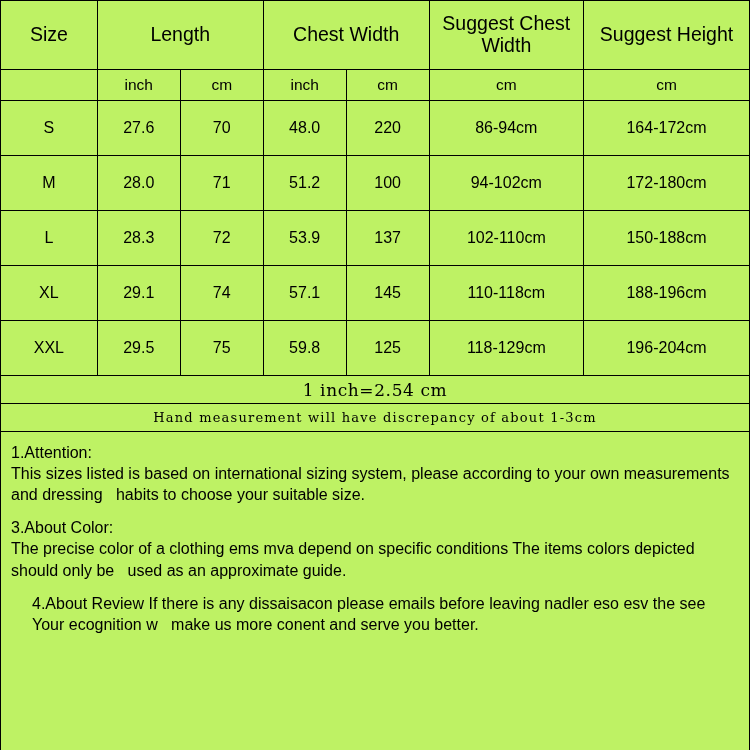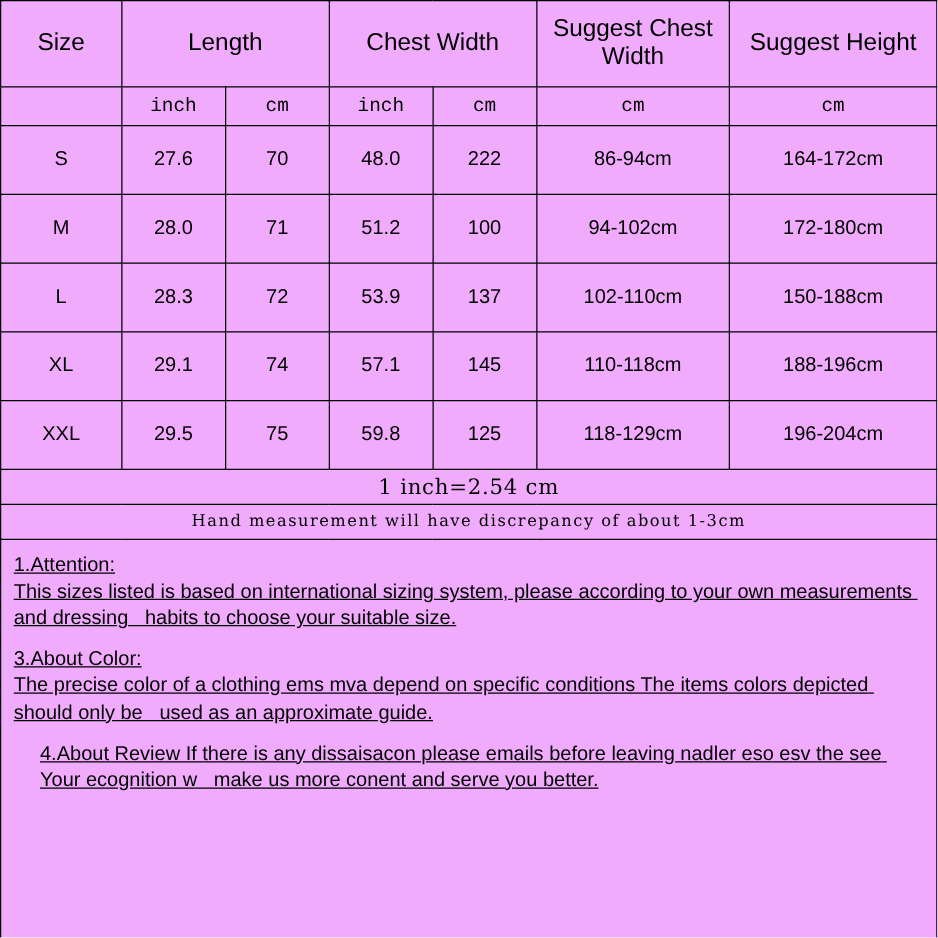--- a/index.html
+++ b/index.html
@@ -8,21 +8,21 @@
     background: #ffffff;
   }
   body {
     font-family: "Liberation Sans", sans-serif;
     color: #000000;
   }
   #page {
     width: 750px;
     height: 750px;
     position: relative;
-    background: #f0abfc;
+    background: #bef264;
     box-sizing: border-box;
     overflow: hidden;
   }
   table.size-table {
     border-collapse: collapse;
     width: 100%;
     table-layout: fixed;
   }
   table.size-table td, table.size-table th {
     border: 1px solid #000000;
@@ -34,21 +34,20 @@
   
   .hdr-cell {
     font-size: 19.5px;
     font-weight: bold;
     height: 68px;
     line-height: 1.12;
   }
   .unit-cell {
     font-size: 15.5px;
     height: 30px;
-    font-family: Liberation Mono, monospace;
   }
   .body-cell {
     font-size: 16px;
     height: 54px;
   }
   .note-cell {
     font-family: "DejaVu Serif", serif;
     font-size: 17px;
     letter-spacing: 0.6px;
     height: 27px;
@@ -63,21 +62,20 @@
     border-top: none;
     box-sizing: border-box;
     padding: 10px 10px 6px 10px;
     height: 340px;
   }
   .para {
     font-size: 16px;
     line-height: 1.32;
     margin: 0 0 12px 0;
     white-space: pre-wrap;
-    text-decoration: underline;
   }
   .para:last-child { margin-bottom: 0; margin-left: 21px; }
 </style>
 </head>
 <body>
 
 <div id="page">
 
   <table class="size-table">
     <colgroup>
@@ -105,21 +103,21 @@
         <td class="unit-cell">cm</td>
         <td class="unit-cell">cm</td>
         <td class="unit-cell">cm</td>
       </tr>
 
       <tr>
         <td class="body-cell">S</td>
         <td class="body-cell">27.6</td>
         <td class="body-cell">70</td>
         <td class="body-cell">48.0</td>
-        <td class="body-cell">222</td>
+        <td class="body-cell">220</td>
         <td class="body-cell">86-94cm</td>
         <td class="body-cell">164-172cm</td>
       </tr>
       <tr>
         <td class="body-cell">M</td>
         <td class="body-cell">28.0</td>
         <td class="body-cell">71</td>
         <td class="body-cell">51.2</td>
         <td class="body-cell">100</td>
         <td class="body-cell">94-102cm</td>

▶ WHAT IS BEING ASKED: Where does the string "margin" appear in the records? Copy every line that holds it.

▶ THE ANSWER:
     margin: 0 0 12px 0;
   .para:last-child { margin-bottom: 0; margin-left: 21px; }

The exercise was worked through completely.